25 DE DICIEMBRE

 NACIMIENTO DE JESÚS

Después de cuatro mil años de ESPERA, figurados por los cuatro domingos de Adviento, en medio de la noche y rigor del invierno, es decir, cuando más espesas eran las tinieblas en que vivían el pueblo pagano, y cuando más fríos eran los corazones de los hombres, nació el divino Salvador, el Redentor del género humano. Vino al mundo, como dice San Agustín, en esa época del año en que empiezan a alargarse los días, con lo que se nos da a entender que el SOL DE JUSTICIA que para nosotros acaba de amanecer, va a iluminarnos más y más y a calentar las almas ateridas a la sombra de la muerte y del pecado. Es, por tanto, muy natural que la Iglesia se alegre, se revista de ornamentos festivos, entone cánticos de júbilo y convide a todos los fieles a celebrar con ella el nacimiento del Rey de los reyes. 

Pero este Rey se presenta a nosotros en un ESTABLO, para dulcificar con su ejemplo la amargura de nuestras privaciones y demostrarnos a todos que no busca los bienes, los honores, ni los goces del mundo, sino los corazones.

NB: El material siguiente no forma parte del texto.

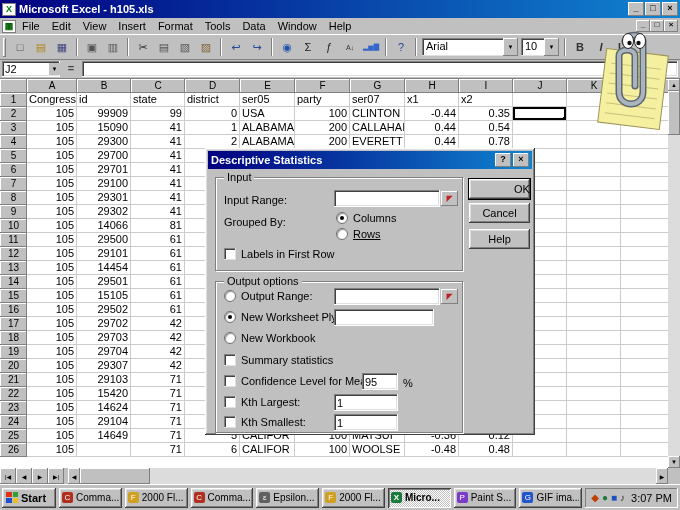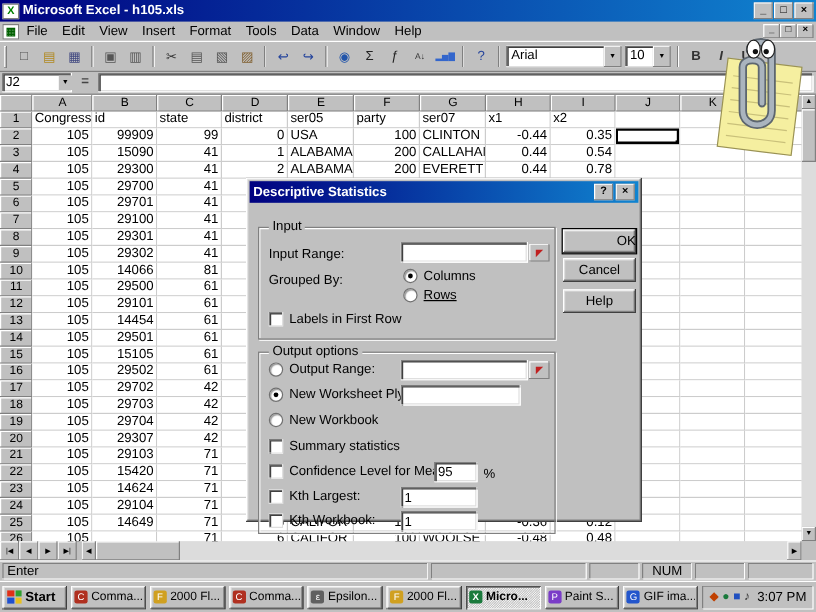--- a/index.html
+++ b/index.html
@@ -94,21 +94,21 @@
   .task-label { font-size:10px; white-space:nowrap; overflow:hidden; }
   .tray { height:20px; display:flex; align-items:center; gap:3px; padding:0 6px; flex:none; }
   .tray-ic { font-size:10px; line-height:10px; }
   .clock { font-size:11px; padding-left:3px; }
 
   
   .dialog { position:absolute; left:205px; top:148px; width:330px; height:287px; background:#c0c0c0; z-index:30; }
   .dlg-titlebar { position:absolute; top:3px; left:3px; right:3px; height:18px; background:linear-gradient(90deg,#000080,#1084d0); display:flex; align-items:center; padding:0 3px; }
   .dlg-title { color:#fff; font-weight:bold; flex:1; font-size:11px; }
   .dlg-ctl { width:16px; height:14px; background:#c0c0c0; font-size:9px; line-height:12px; text-align:center; font-weight:bold; margin-left:2px; }
-  .dlg-body { position:absolute; top:21px; left:3px; right:3px; bottom:3px;margin-top:12px; }
+  .dlg-body { position:absolute; top:21px; left:3px; right:3px; bottom:3px; }
   .grp { position:absolute; border:1px solid #808080; box-shadow: 1px 1px 0 #fff, inset 1px 1px 0 #fff; }
   .grp-label { position:absolute; top:-7px; left:8px; background:#c0c0c0; padding:0 3px; }
   .dlg-lbl { position:absolute; white-space:nowrap; }
   .ctl-row { position:absolute; display:flex; align-items:center; gap:5px; white-space:nowrap; }
   .chk { width:12px; height:12px; background:#fff; box-shadow: inset -1px -1px 0 #dfdfdf, inset 1px 1px 0 #808080, inset 2px 2px 0 #404040, inset -2px -2px 0 #fff; flex:none; }
   .rad { width:12px; height:12px; border-radius:50%; background:#fff; border:1px solid #707070; box-shadow: inset 1px 1px 1px #9a9a9a; flex:none; position:relative; }
   .rad.checked::after { content:""; position:absolute; left:3px; top:3px; width:4px; height:4px; border-radius:50%; background:#000; }
   .dlg-field { position:absolute; }
   .picker-btn { position:absolute; width:17px; height:15px; background:#c0c0c0; display:flex; align-items:center; justify-content:center; font-size:8px; color:#c02020; }
   .btn { position:absolute; width:61px; height:20px; background:#c0c0c0; display:flex; align-items:center; justify-content:center; font-size:11px; }
@@ -634,28 +634,20 @@
         </span>
       <span class="hscroll">
         <span class="sc-btn out-thin" style="height:100%;">◀</span>
         <span class="h-thumb out-thin"></span>
         <span class="hs-track"></span>
         <span class="sc-btn out-thin" style="height:100%;">▶</span>
       </span>
       <span class="tab-corner"></span>
     </div>
 
-    <div class="statusbar">
-      <span class="sb-panel sb-mode in-thin">Enter</span>
-      <span class="sb-panel sb-calc in-thin"></span>
-      <span class="sb-panel sb-small in-thin"></span>
-      <span class="sb-panel sb-small in-thin">NUM</span>
-      <span class="sb-panel sb-small in-thin"></span>
-      <span class="sb-panel sb-end in-thin"></span>
-    </div>
   </div>
 
   <div class="dialog out">
     <div class="dlg-titlebar">
       <span class="dlg-title">Descriptive Statistics</span>
       <span class="dlg-ctl out-thin">?</span>
       <span class="dlg-ctl out-thin">×</span>
     </div>
     <div class="dlg-body">
 
@@ -717,21 +709,21 @@
         <span class="dlg-lbl" style="left:187px;top:95px;">%</span>
 
         <span class="ctl-row" style="left:8px;top:114px;">
           <span class="chk"></span>
           <span>Kth Largest:</span>
         </span>
         <input class="field dlg-field" style="left: 118px; top: 112px; width: 64px; height: 17px;" readonly="" value="1">
 
         <span class="ctl-row" style="left:8px;top:134px;">
           <span class="chk"></span>
-          <span>Kth Workbook:</span>
+          <span>Kth Smallest:</span>
         </span>
         <input class="field dlg-field" style="left: 118px; top: 132px; width: 64px; height: 17px;" readonly="" value="1">
       </div>
     </div>
   </div>
 
   <div class="clippy">
     <svg width="82" height="106" viewBox="0 0 82 106">
       <g transform="rotate(7 41 61)">
         <rect x="10" y="24" width="62" height="74" fill="#f5efa0" stroke="#9a9254"></rect>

Y para adueñarse de ellos se hace alimento de las almas, bajando de los cielos como Pan vivo, que así parece indicárnoslo el pesebre en que se alimentaban los animales, y el nombre de Belén, donde nace, y que significa "casa del pan". Porque después en forma de comida quiso infundirnos su vida divina, para reinar por siempre en nuestros corazones y en nuestra voluntad.

Pronto cada uno de nosotros será por la sagrada Comunión como otro Belén; nuestro cuerpo será el establo y nuestro corazón el pesebre que habrá de servir de cuna a Jesús. Los ángeles nos ayudarán a rendirle homenajes, los pastores a alabarle, alegres y agradecidos. Somos quizá más felices que María y que José; éstos podían coger al Niño en sus brazos y estrecharlo junto a su pecho; nosotros lo recibimos y lo poseemos en el corazón. -¡Oh banquete sagrado, festín celestial, en que el alma se embriaga y gusta ya desde el destierro las puras alegrías de la Patria! ¡Oh trato divino, en que cambiamos los harapos de la miseria por las magnificencias de Dios, que nos traen la gracia, la paz y la salvación!

¡Oh Verbo encarnado! Tu nacimiento me llena de gozo, pues anuncia una nueva era, en la que, regenerados espiritualmente, podremos aspirar a la feliz inmortalidad. El Profeta decía que seríamos amamantados como los hijo de los reyes... Tú haces mucho más al alimentarnos con Pan divino. ¡Oh Jesús! ¿Cómo alabarte y bendecirte debidamente por ello? Dispón mi corazón para recibirte, comunicándole las virtudes de tu santa infancia: la HUMILDAD, que me enseñe a vivir sin pretensiones; la SENCILLEZ, que me haga obrar sin otro afán que el de agradar a Dios; la INOCENCIA Y RECTITUD, enemigas de toda malicia y doblez; la DOCILIDAD  a la gracia y a los deseos de la autoridad legítima; la DEPENDENCIA de Dios, que me haga invocarle sin cesar, y, por último, la CONFIANZA y abandono a la Providencia divina, que me conserve la serenidad de espíritu en medio de la vicisitudes de la vida.